# [PROVIDED RECORDS]

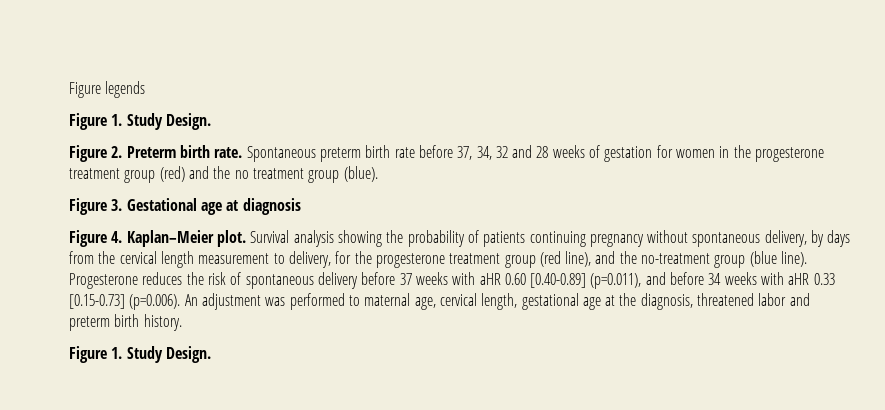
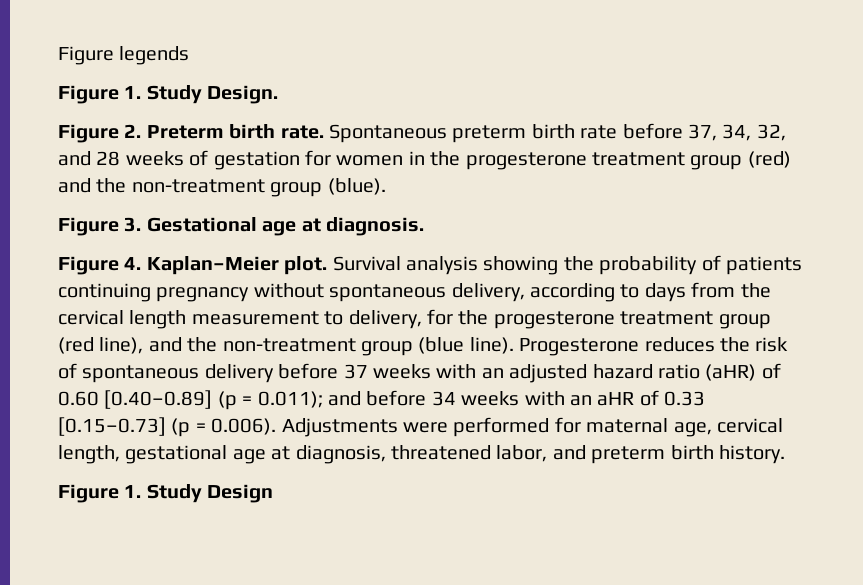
- Spontaneous preterm birth rate before 37, 34, 32 and 28 weeks of gestation for women in the progesterone treatment group (red) and the no treatment group (blue).
+ Spontaneous preterm birth rate before 37, 34, 32, and 28 weeks of gestation for women in the progesterone treatment group (red) and the non-treatment group (blue).
- Figure 3. Gestational age at diagnosis
+ Figure 3. Gestational age at diagnosis.
- Survival analysis showing the probability of patients continuing pregnancy without spontaneous delivery, by days from the cervical length measurement to delivery, for the progesterone treatment group (red line), and the no-treatment group (blue line).
+ Survival analysis showing the probability of patients continuing pregnancy without spontaneous delivery, according to days from the cervical length measurement to delivery, for the progesterone treatment group (red line), and the non-treatment group (blue line).
- Progesterone reduces the risk of spontaneous delivery before 37 weeks with aHR 0.60 [0.40-0.89] (p=0.011), and before 34 weeks with aHR 0.33 [0.15-0.73] (p=0.006). An adjustment was performed to maternal age, cervical length, gestational age at the diagnosis, threatened labor and preterm birth history.
- Figure 1. Study Design.
+ Progesterone reduces the risk of spontaneous delivery before 37 weeks with an adjusted hazard ratio (aHR) of 0.60 [0.40–0.89] (p = 0.011); and before 34 weeks with an aHR of 0.33 [0.15–0.73] (p = 0.006). Adjustments were performed for maternal age, cervical length, gestational age at diagnosis, threatened labor, and preterm birth history.
+ Figure 1. Study Design

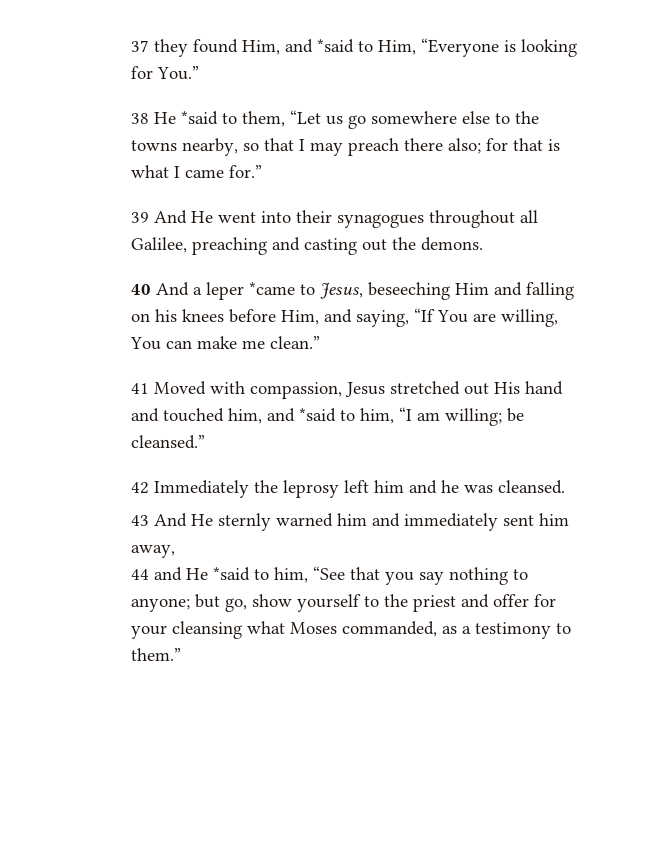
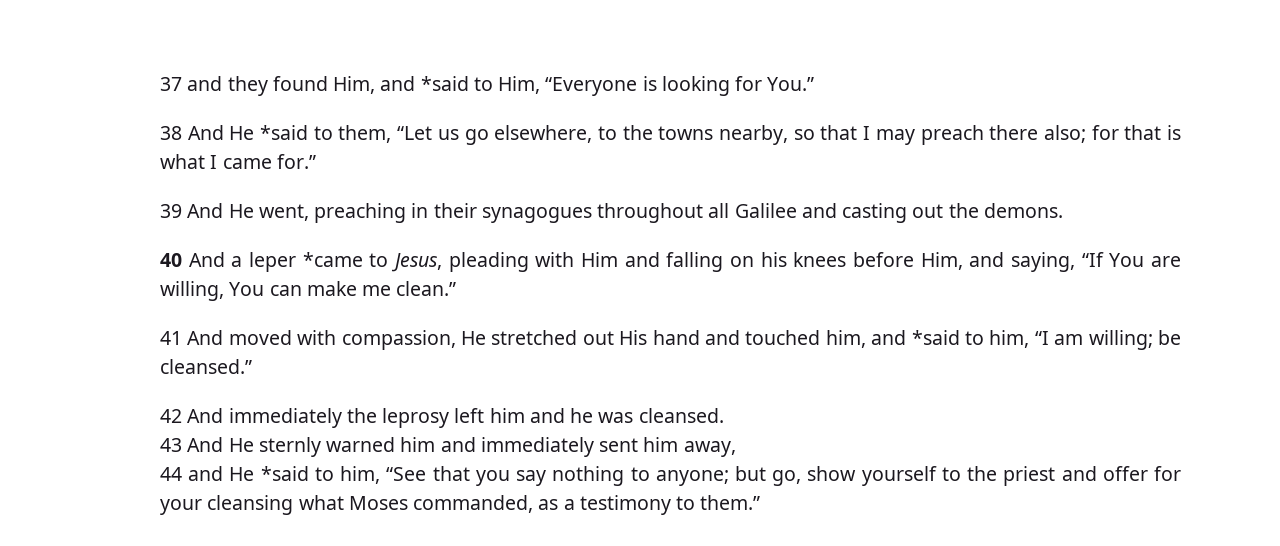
- 37 they found Him, and *said to Him, “Everyone is looking for You.”
+ 37 and they found Him, and *said to Him, “Everyone is looking for You.”
- 38 He *said to them, “Let us go somewhere else to the towns nearby, so that I may preach there also; for that is what I came for.”
+ 38 And He *said to them, “Let us go elsewhere, to the towns nearby, so that I may preach there also; for that is what I came for.”
- 39 And He went into their synagogues throughout all Galilee, preaching and casting out the demons.
+ 39 And He went, preaching in their synagogues throughout all Galilee and casting out the demons.
- 40 And a leper *came to Jesus, beseeching Him and falling on his knees before Him, and saying, “If You are willing, You can make me clean.”
+ 40 And a leper *came to Jesus, pleading with Him and falling on his knees before Him, and saying, “If You are willing, You can make me clean.”
- 41 Moved with compassion, Jesus stretched out His hand and touched him, and *said to him, “I am willing; be cleansed.”
+ 41 And moved with compassion, He stretched out His hand and touched him, and *said to him, “I am willing; be cleansed.”
- 42 Immediately the leprosy left him and he was cleansed.
+ 42 And immediately the leprosy left him and he was cleansed.

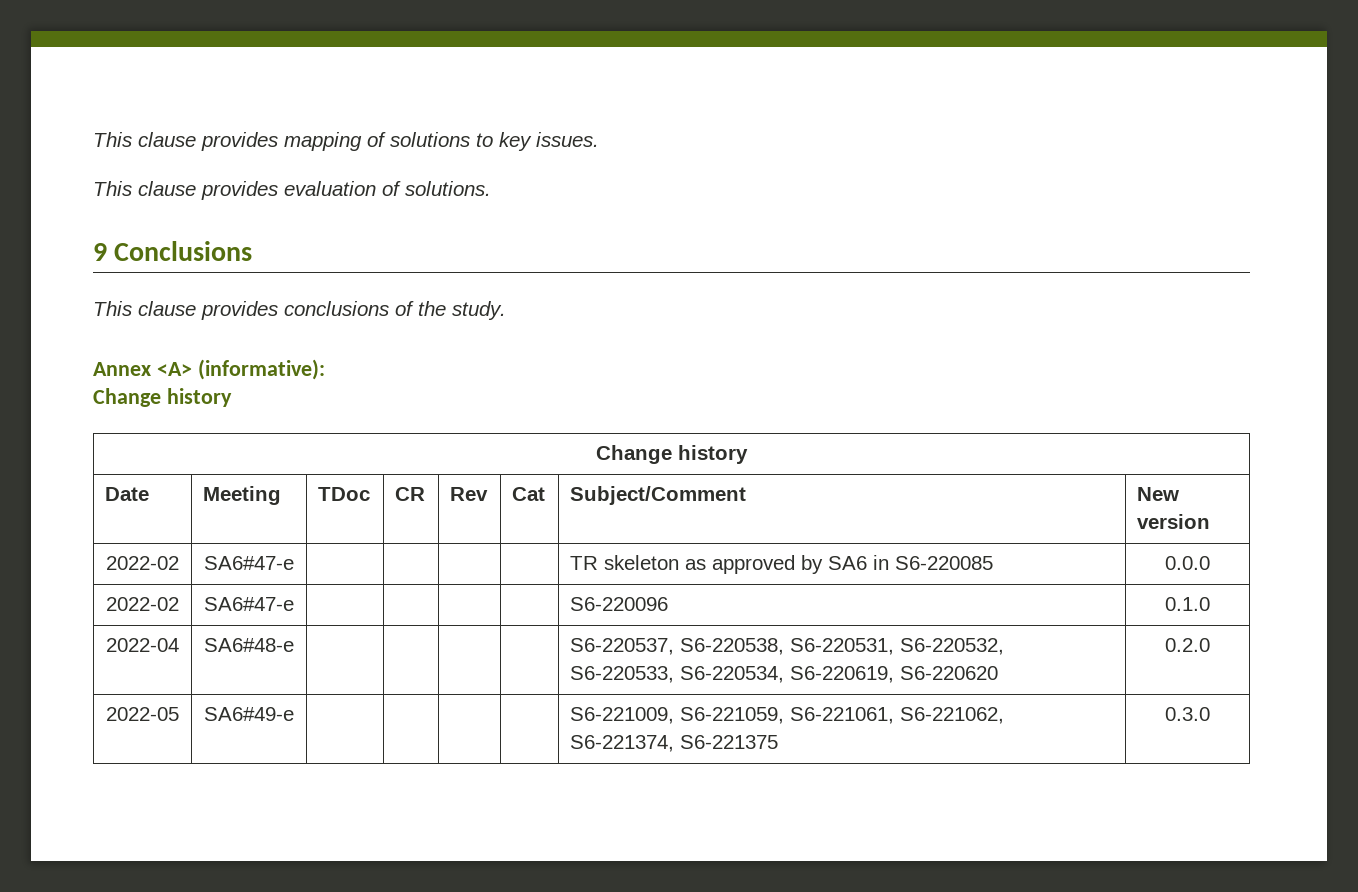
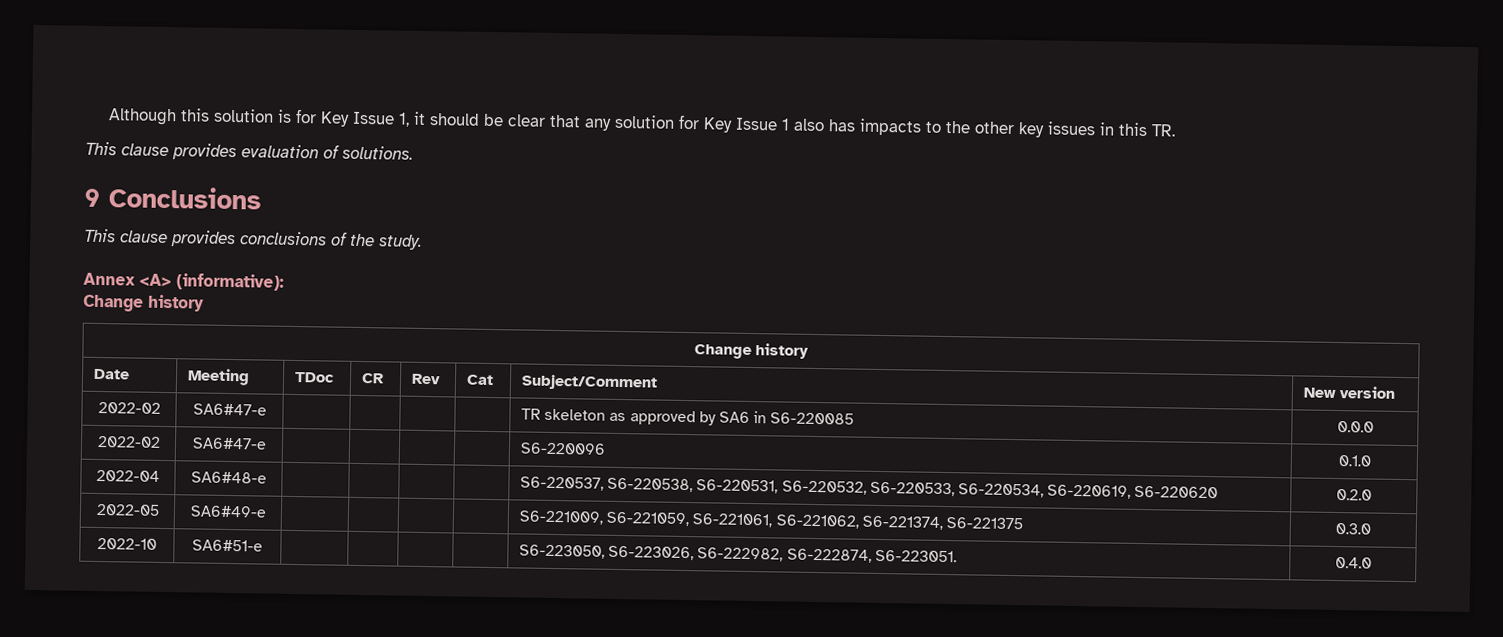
- This clause provides mapping of solutions to key issues.
+ Although this solution is for Key Issue 1, it should be clear that any solution for Key Issue 1 also has impacts to the other key issues in this TR.
+ 2022-10 | SA6#51-e | | | | | S6-223050, S6-223026, S6-222982, S6-222874, S6-223051. | 0.4.0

# [HOW TO COMPLETE THIS TASK]
Your task is an exact transcription of all the data, minus the pictures.

# [SOLVED EXERCISE]
- Spontaneous preterm birth rate before 37, 34, 32 and 28 weeks of gestation for women in the progesterone treatment group (red) and the no treatment group (blue).
+ Spontaneous preterm birth rate before 37, 34, 32, and 28 weeks of gestation for women in the progesterone treatment group (red) and the non-treatment group (blue).
- Figure 3. Gestational age at diagnosis
+ Figure 3. Gestational age at diagnosis.
- Survival analysis showing the probability of patients continuing pregnancy without spontaneous delivery, by days from the cervical length measurement to delivery, for the progesterone treatment group (red line), and the no-treatment group (blue line).
+ Survival analysis showing the probability of patients continuing pregnancy without spontaneous delivery, according to days from the cervical length measurement to delivery, for the progesterone treatment group (red line), and the non-treatment group (blue line).
- Progesterone reduces the risk of spontaneous delivery before 37 weeks with aHR 0.60 [0.40-0.89] (p=0.011), and before 34 weeks with aHR 0.33 [0.15-0.73] (p=0.006). An adjustment was performed to maternal age, cervical length, gestational age at the diagnosis, threatened labor and preterm birth history.
- Figure 1. Study Design.
+ Progesterone reduces the risk of spontaneous delivery before 37 weeks with an adjusted hazard ratio (aHR) of 0.60 [0.40–0.89] (p = 0.011); and before 34 weeks with an aHR of 0.33 [0.15–0.73] (p = 0.006). Adjustments were performed for maternal age, cervical length, gestational age at diagnosis, threatened labor, and preterm birth history.
+ Figure 1. Study Design

- 37 they found Him, and *said to Him, “Everyone is looking for You.”
+ 37 and they found Him, and *said to Him, “Everyone is looking for You.”
- 38 He *said to them, “Let us go somewhere else to the towns nearby, so that I may preach there also; for that is what I came for.”
+ 38 And He *said to them, “Let us go elsewhere, to the towns nearby, so that I may preach there also; for that is what I came for.”
- 39 And He went into their synagogues throughout all Galilee, preaching and casting out the demons.
+ 39 And He went, preaching in their synagogues throughout all Galilee and casting out the demons.
- 40 And a leper *came to Jesus, beseeching Him and falling on his knees before Him, and saying, “If You are willing, You can make me clean.”
+ 40 And a leper *came to Jesus, pleading with Him and falling on his knees before Him, and saying, “If You are willing, You can make me clean.”
- 41 Moved with compassion, Jesus stretched out His hand and touched him, and *said to him, “I am willing; be cleansed.”
+ 41 And moved with compassion, He stretched out His hand and touched him, and *said to him, “I am willing; be cleansed.”
- 42 Immediately the leprosy left him and he was cleansed.
+ 42 And immediately the leprosy left him and he was cleansed.

- This clause provides mapping of solutions to key issues.
+ Although this solution is for Key Issue 1, it should be clear that any solution for Key Issue 1 also has impacts to the other key issues in this TR.
+ 2022-10 | SA6#51-e | | | | | S6-223050, S6-223026, S6-222982, S6-222874, S6-223051. | 0.4.0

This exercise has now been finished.